The latter (WTC 2) contains 28 p & f. The remaining preludes and fugues should be up by the end of the day.

Note: Soundcloud audio is not "premium 48/24" but I think you'll find the audio pretty listenable on most equipment. The instrument used is a pre-recorded Hamburg Steinway, microphone placements vary somewhat from piece to piece, as is the norm in these sort of recordings. Each prelude and fugue has been extensively edited over the years using the latest technology in view of my own highly idiosyncratic predilections.

Issues of performance practice (articulation, pedaling, instrumentation) are still much-disputed where the WTC is concerned. So I should confess right at the outset that I was unable, or perhaps even unwilling, to follow (much less strictly adhere to) baroque practice on the key points of ornamentation are concerned, as well as pedaling (or the absence thereof), articulation, and so on.

Of course, no matter what approach the pianist ends up taking with the music, it makes sense to make efforts to acquaint oneself with what whatever can be learned about how Bach might have wanted his keyboard music performed. This is the case, even though subjective preferences that are incompatible with baroque practice may end up winning the day.

Suffice it to say, Barenboim probably knows what the fundamentals of baroque interpretation and performance consist of, but his recording of the WTC demonstrates that he has chosen not always to employ this knowledge. Schiff, by contrast,is more by-the-book. Which is correct? My own view is that it is entirely a matter of personal taste.

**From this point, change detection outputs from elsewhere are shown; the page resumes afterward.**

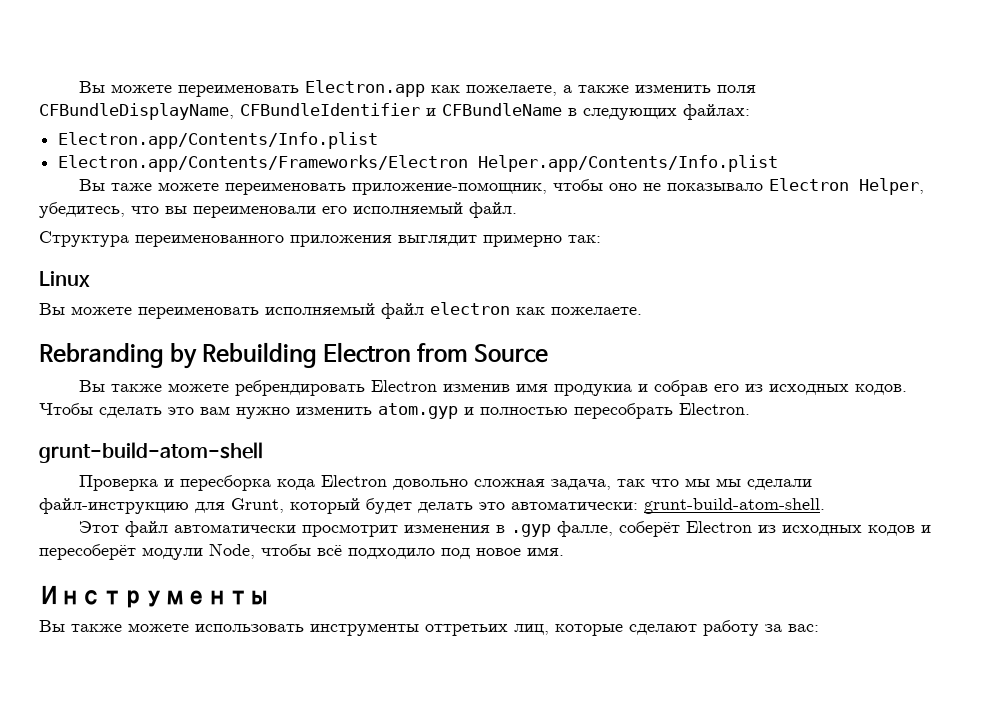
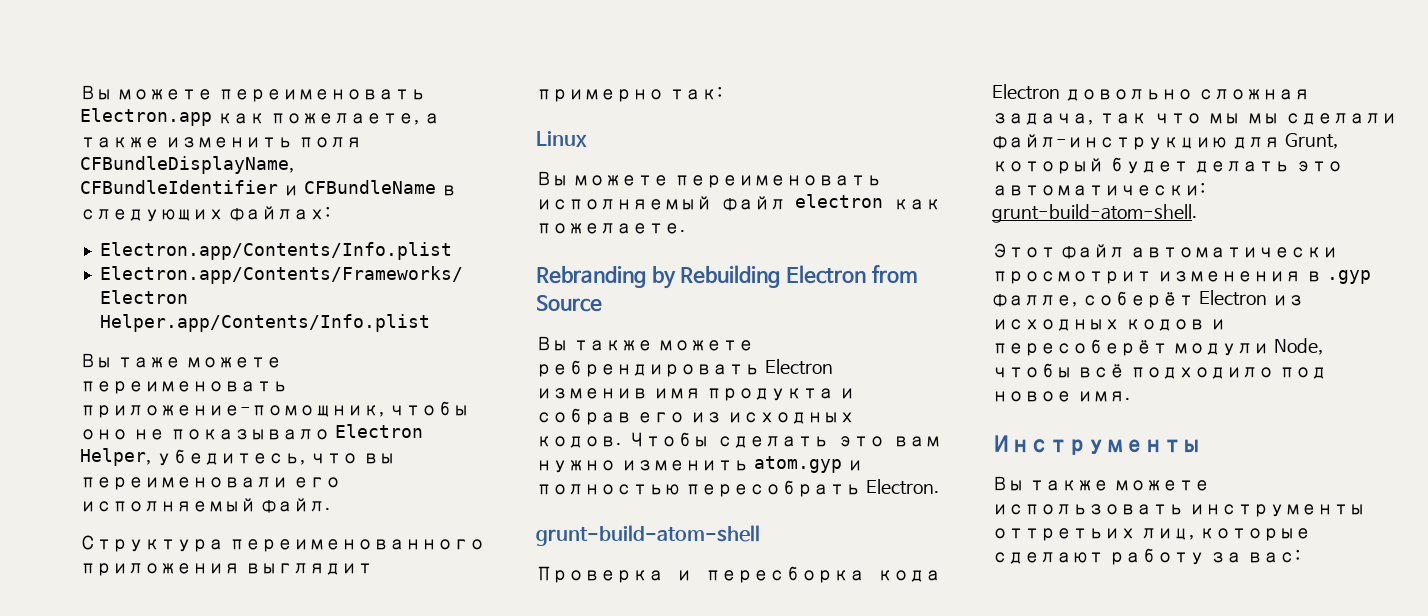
- Вы также можете ребрендировать Electron изменив имя продукиа и собрав его из исходных кодов.
+ Вы также можете ребрендировать Electron изменив имя продукта и собрав его из исходных кодов.

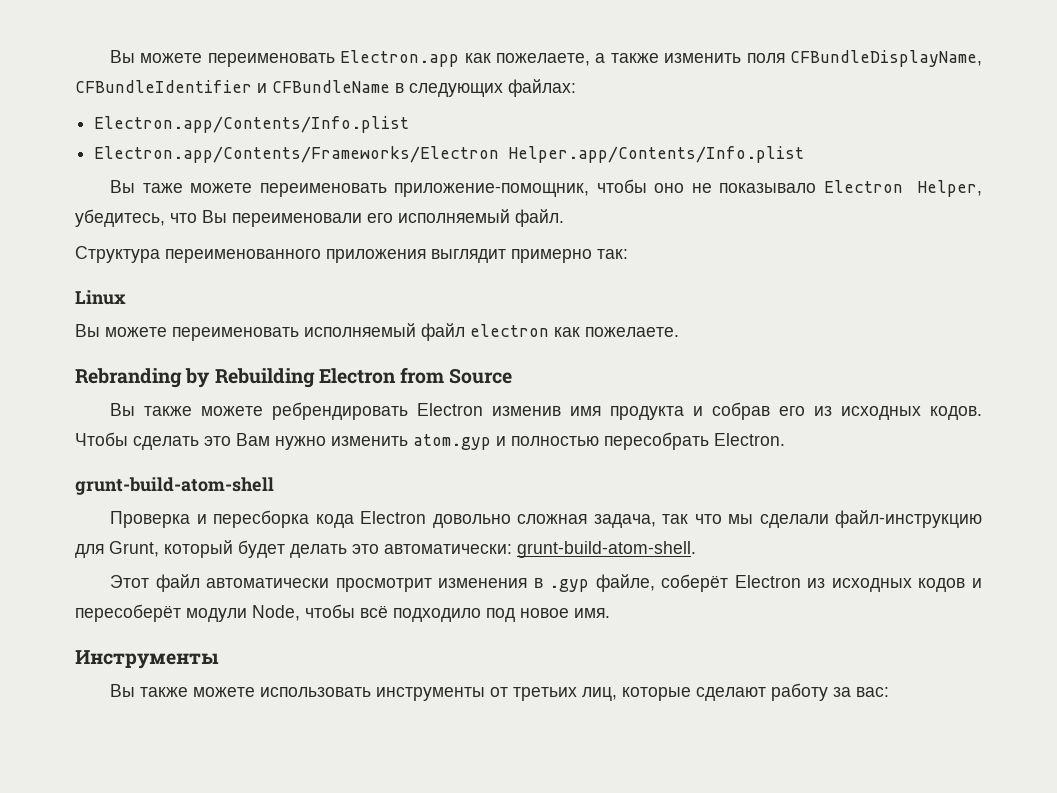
- Вы таже можете переименовать приложение-помощник, чтобы оно не показывало Electron Helper, убедитесь, что вы переименовали его исполняемый файл.
+ Вы таже можете переименовать приложение-помощник, чтобы оно не показывало Electron Helper, убедитесь, что Вы переименовали его исполняемый файл.
- Чтобы сделать это вам нужно изменить atom.gyp и полностью пересобрать Electron.
+ Чтобы сделать это Вам нужно изменить atom.gyp и полностью пересобрать Electron.
- Проверка и пересборка кода Electron довольно сложная задача, так что мы мы сделали файл-инструкцию для Grunt, который будет делать это автоматически: grunt-build-atom-shell.
+ Проверка и пересборка кода Electron довольно сложная задача, так что мы сделали файл-инструкцию для Grunt, который будет делать это автоматически: grunt-build-atom-shell.
- Этот файл автоматически просмотрит изменения в .gyp фалле, соберёт Electron из исходных кодов и пересоберёт модули Node, чтобы всё подходило под новое имя.
+ Этот файл автоматически просмотрит изменения в .gyp файле, соберёт Electron из исходных кодов и пересоберёт модули Node, чтобы всё подходило под новое имя.
- Вы также можете использовать инструменты оттретьих лиц, которые сделают работу за вас:
+ Вы также можете использовать инструменты от третьих лиц, которые сделают работу за вас:

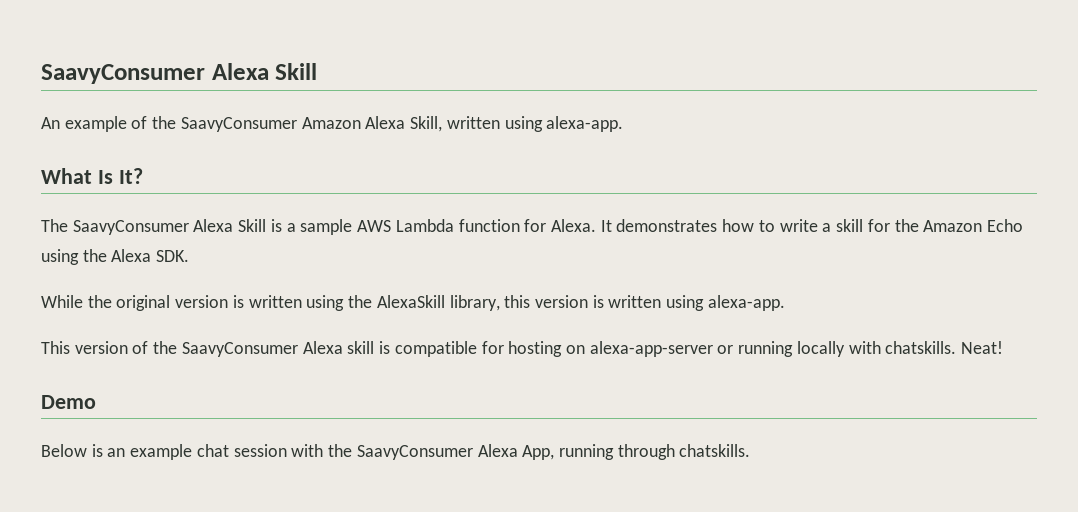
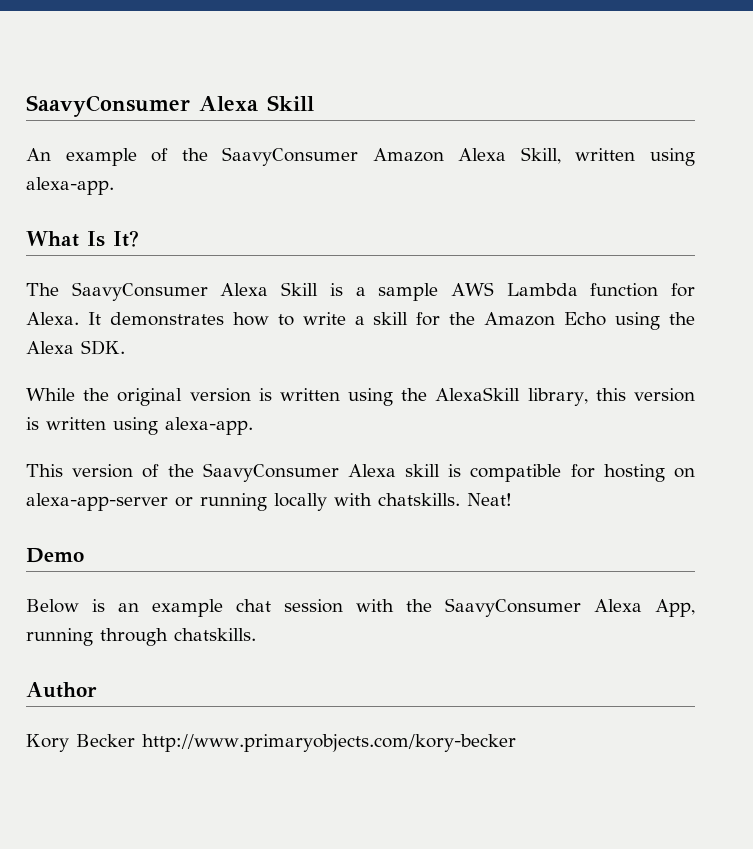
+ Author
+ Kory Becker http://www.primaryobjects.com/kory-becker

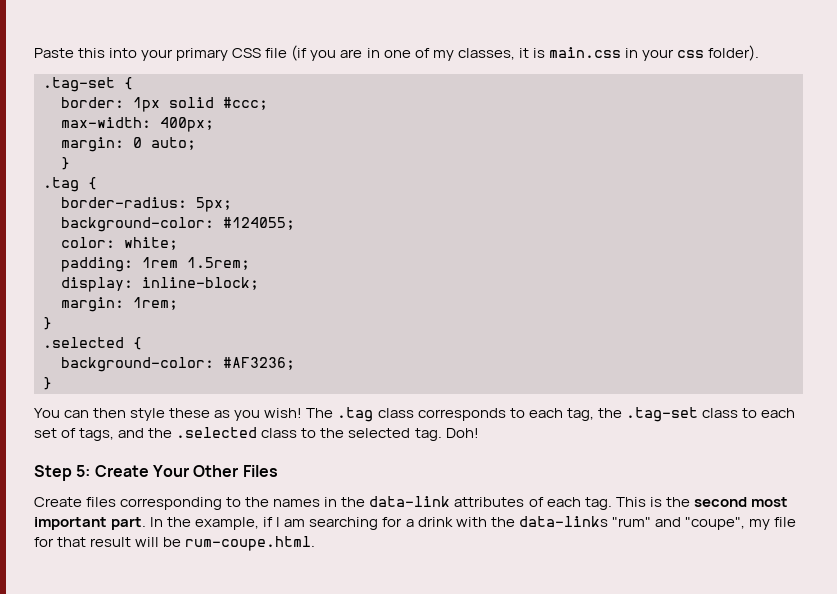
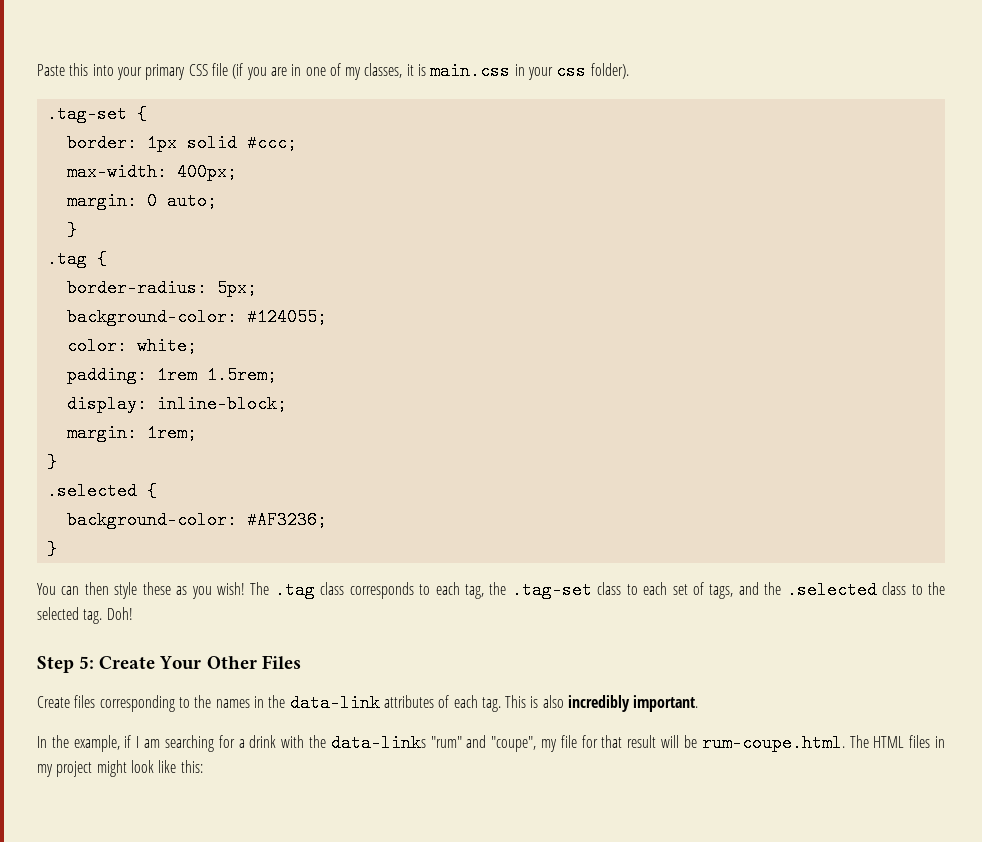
- This is the second most important part. In the example, if I am searching for a drink with the data-links "rum" and "coupe", my file for that result will be rum-coupe.html.
+ This is also incredibly important.
+ In the example, if I am searching for a drink with the data-links "rum" and "coupe", my file for that result will be rum-coupe.html. The HTML files in my project might look like this:

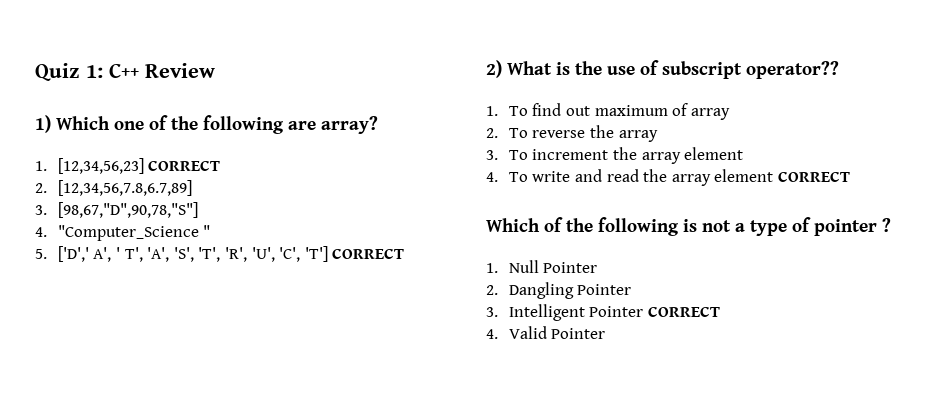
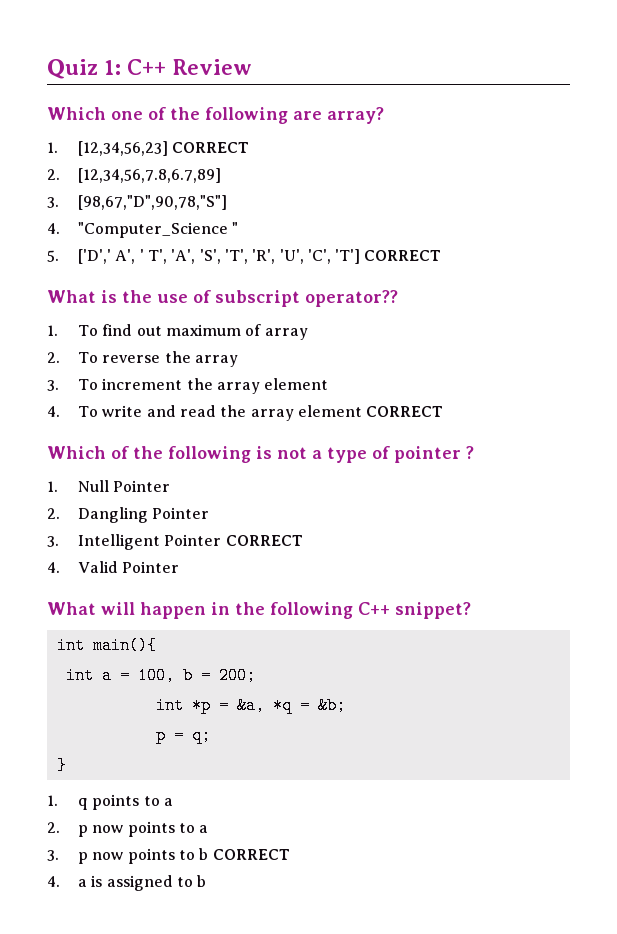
- 1) Which one of the following are array?
+ Which one of the following are array?
- 2) What is the use of subscript operator??
+ What is the use of subscript operator??
+ What will happen in the following C++ snippet?
+ int main(){
+ int a = 100, b = 200;
+ int *p = &a, *q = &b;
+ p = q;
+ }
+ 1. q points to a
+ 2. p now points to a
+ 3. p now points to b CORRECT
+ 4. a is assigned to b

I confess to being, at one point in my life, an ardent "objectivist" where matters of musical interpretation are concerned. Music is a "language" of some kind, I reasoned, a language which conveys to the listener something "objective" and even, in some sense, "measurable" and which, as well, says that "something" by means that can be objectively evaluated. I've long sense abandoned that view, and along with it the view that there are fundamental and inviolable rules of performance for the keyboard. So, for example, I can't agree with Andras Schiff's view that a proper reading of the WTC at the piano must needs be eschew any urge to employ the sustaining pedal. I might prefer, or like very much, no-pedal performances of some, many, or all of the preludes and fugues of the WTC, but I would never go so far as saying that such performances are inherently to be preferred to performances that are in stricter conformance with baroque keyboard practice.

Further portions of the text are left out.